A trespass action is an action at law. Butler v. Lindsey, 293 S.C. 466, 469, 361 S.E.2d 621, 622 (Ct. App. 1987) (citing Uxbridge Co. v. Poppenheim, 135 S.C. 26, 133 S.E. 461 (1926); Corley v. Looper, 287 S.C. 618, 340 S.E.2d 556 (Ct. App. 1986)); see also Black’s Law Dictionary 1508 (7th ed. 1999) (defining trespass as “a legal action for injuries.”). On appeal from an action at law that was tried without a jury, the appellate court can correct errors of law, but the findings of fact will not be disturbed unless found to be without evidence which reasonably supports the judge’s findings. Townes Assocs. Ltd. v. City of Greenville, 266 S.C. 81, 86, 221 S.E.2d 773, 775 (1976); Ellie, Inc. v. Miccichi, 358 S.C. 78, 594 S.E.2d 485 (Ct. App. 2004) (citing Cohens v. Atkins, 333 S.C. 345, 509 S.E.2d 286 (Ct. App. 1998)); Sherman v. W & B Enterprises, Inc., 357 S.C. 243, 592 S.E.2d 307 (Ct. App. 2003).
An action to enforce restrictive covenants by injunction is in equity. Holling v. Margiotta, 231 S.C. 676, 679, 100 S.E.2d 397, 398 (1957); Gibbs v. Kimbrell, 311 S.C. 261, 267, 428 S.E.2d 725, 729 (Ct. App. 1993). On appeal, in an equitable action tried by a master alone, this Court is able to find facts in accordance with its own view of the evidence. Townes, 266 S.C. at 86, 221 S.E.2d at 775 (citing Crowder v. Crowder, 246 S.C. 299, 143 S.E.2d 580 (1965)); Floyd v. Floyd, 365 S.C. 56, 93, 615 S.E.2d 465, 485 (Ct. App. 2005). “However, we are not required to disregard the findings of the trial judge who saw and heard the witnesses and was in a better position to judge their credibility.” Floyd, 365 S.C. at 93, 615 S.E.2d at 485 (citing Ingram v. Kasey’s Assocs., 340 S.C. 98, 105, 531 S.E.2d 287, 291 (2000)); accord Tiger, Inc. v. Fisher Agro, Inc., 301 S.C. 229, 237, 391 S.E.2d 538, 543 (1990).

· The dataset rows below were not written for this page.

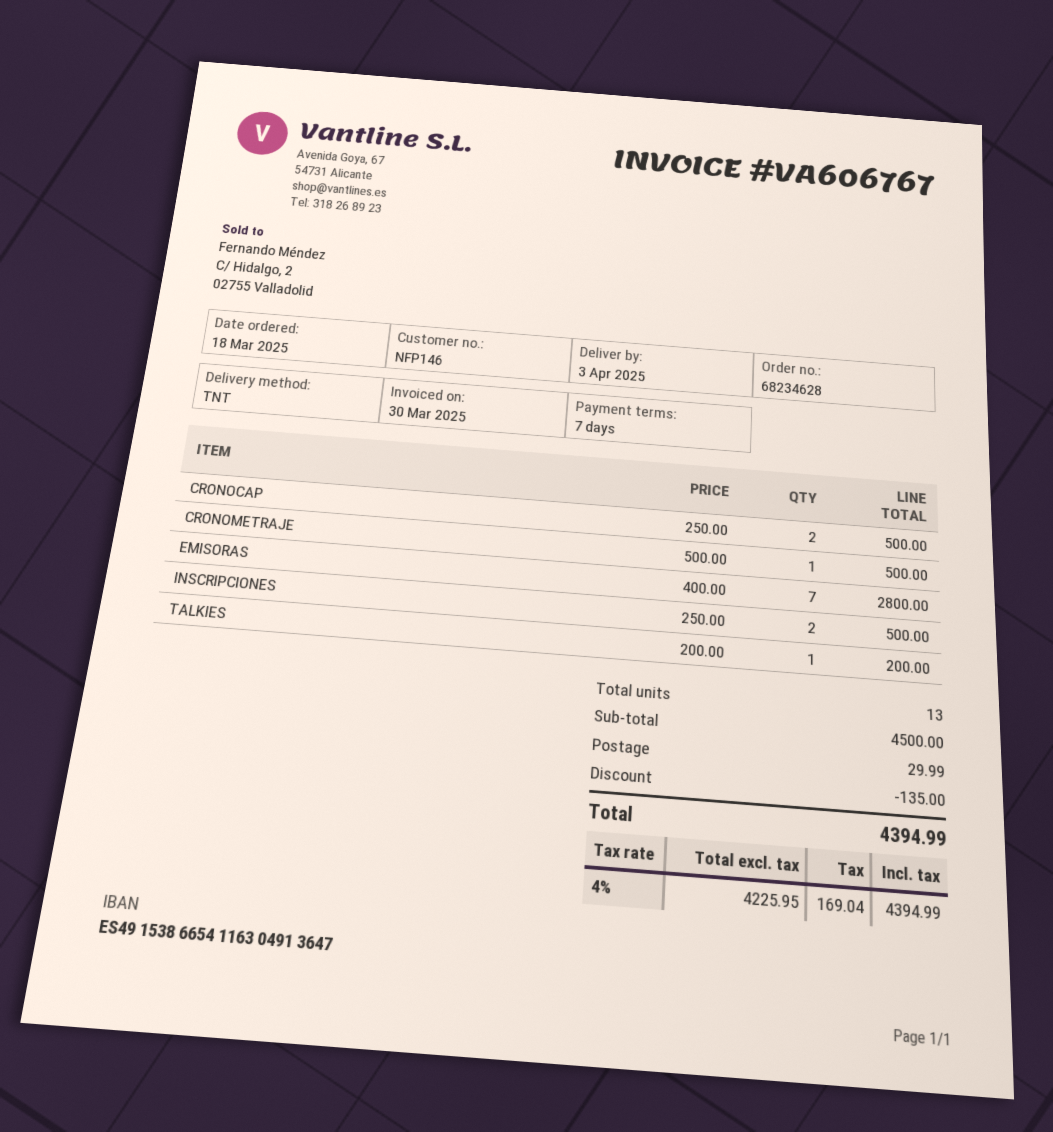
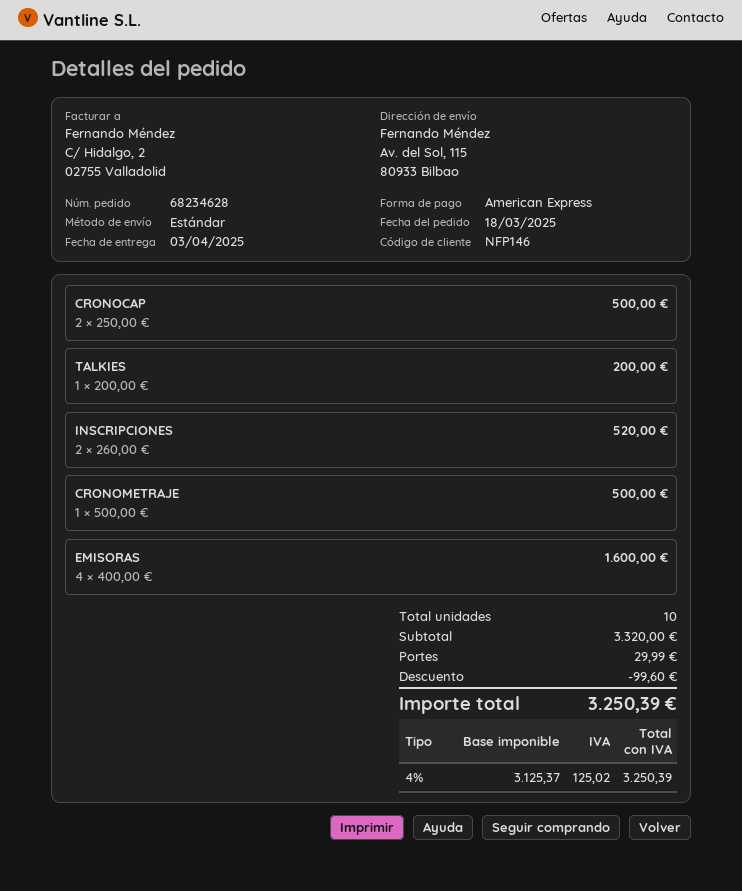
shipping method: TNT -> standard
EMISORAS: 7 x 400.00 = 2800.00 -> 4 x 400.00 = 1600.00
INSCRIPCIONES: 2 x 250.00 = 500.00 -> 2 x 260.00 = 520.00
total quantity: 13 -> 10
subtotal: 4500.00 -> 3320.00
discount: 135.00 -> 99.60
net: 4225.95 -> 3125.37
tax: 4% = 169.04 -> 4% = 125.02
total: 4394.99 -> 3250.39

The DiPietros argue the trial court erred in applying the law of trespass as they have an “undivided interest in the common areas” and a “right and easement of enjoyment in and to the common area.” I disagree.
Trespass is an intentional tort. Snow v. City of Columbia, 305 S.C. 544, 553, 409 S.E.2d 797, 802 (Ct. App. 1991) “Trespass is any intentional invasion of the plaintiff’s interest in the exclusive possession of his property.” West v. Newberry Elec. Co-op., 357 S.C. 537, 544, 593 S.E.2d 500, 503 (Ct. App. 2004) (quoting Hedgepath v. Am. Tel. Co., 348 S.C. 340, 559 S.E.2d 327 (Ct. App. 2001)); accord Silvester v. Spring Valley Country Club, 344 S.C. 280, 286, 543 S.E.2d 563, 566 (Ct. App. 2001). As this Court stated in Hawkins v. City of Greenville, 358 S.C. 280, 594 S.E.2d 557 (Ct. App. 2004),
“To constitute actionable trespass, however, there must be an affirmative act, invasion of land must be intentional, and harm caused must be the direct result of that invasion.” Snow v. City of Columbia, 305 S.C. 544, 553, 409 S.E.2d 797, 802 (Ct. App. 1991); accord Mack v. Edens, 320 S.C. 236, 240, 464 S.E.2d 124, 127 (Ct. App. 1995). The gist of trespass is the injury to possession, and generally either actual or constructive possession is sufficient to maintain an action for trespass.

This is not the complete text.